Dalla formulazione della disposizione emerge che alcuni elementi della norma sono suscettibili di valutazione. La fattispecie costitutiva che regola la spettanza dei super interessi è autonoma rispetto alla prima parte della noma dedicata agli interessi legali.

Il giudice della cognizione, quando emette il titolo esecutivo deve quindi valutare i seguenti presupposti applicativi:

  • la natura della fonte dell’obbligazione perché in base alla natura del credito lo stesso può essere produttivo o non produttivo dei super interessi;
  • la determinazione contrattuale della misura degli interessi;
  • identificazione della domanda giudiziale per stabilire la decorrenza degli interessi.

Il giudice di cognizione che emetta un titolo esecutivo contente l’indicazione generica di “interessi legali” non è idonea a integrare il corretto accertamento dei presupposti appena elencati. Il titolo esecutivo giudiziale deve quindi contenere specificamente se e in che misura spettano gli interessi maggiorati.

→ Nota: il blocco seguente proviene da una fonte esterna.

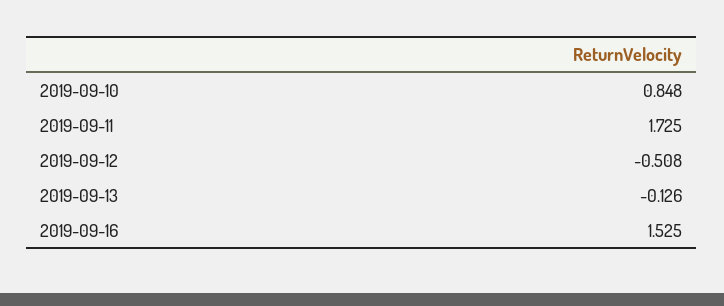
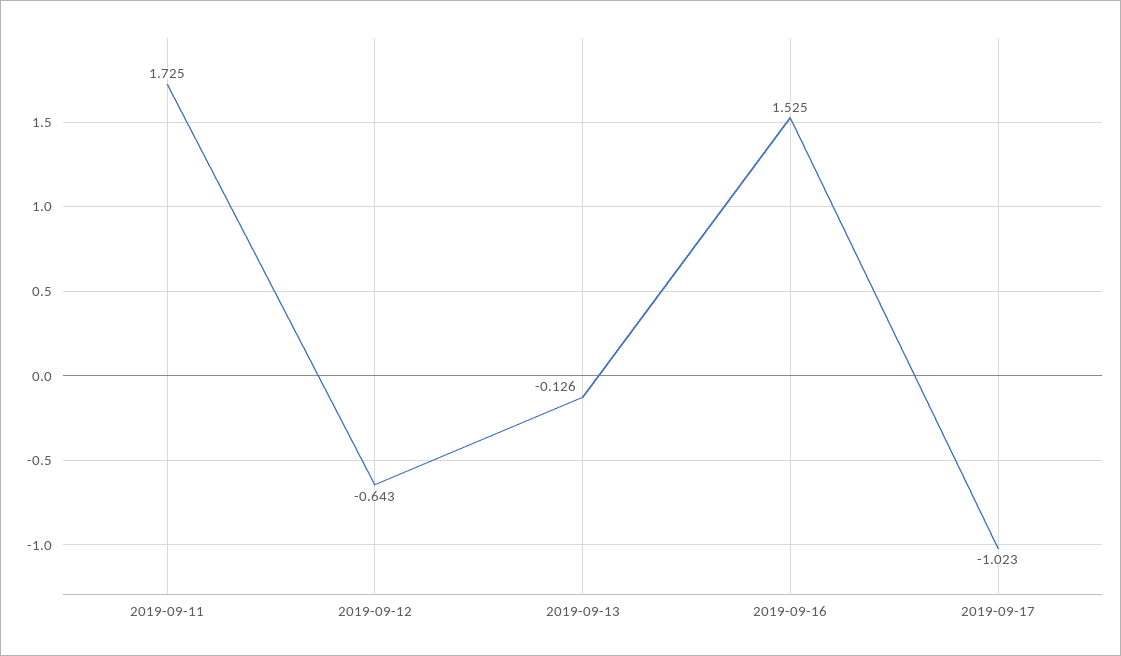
2019-09-10: 0.848 -> none
2019-09-12: -0.508 -> -0.643
2019-09-17: none -> -1.023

Il principio di diritto delle Sezioni Unite

Questo infine il principio di diritto enunciato dalle SU:

“Ove il giudice disponga il pagamento degli «interessi legali» senza alcuna specificazione, deve intendersi che la misura degli interessi, decorrenti dopo la proposizione della domanda giudiziale, corrisponde al saggio previsto dall’art. 1284, comma 1, cod. civ. se manca nel titolo esecutivo giudiziale, anche sulla base di quanto risultante dalla sola motivazione, lo specifico accertamento della spettanza degli interessi, per il periodo successivo alla proposizione della domanda, secondo il saggio previsto dalla legislazione speciale relativa ai ritardi di pagamento nelle transazioni commerciali”.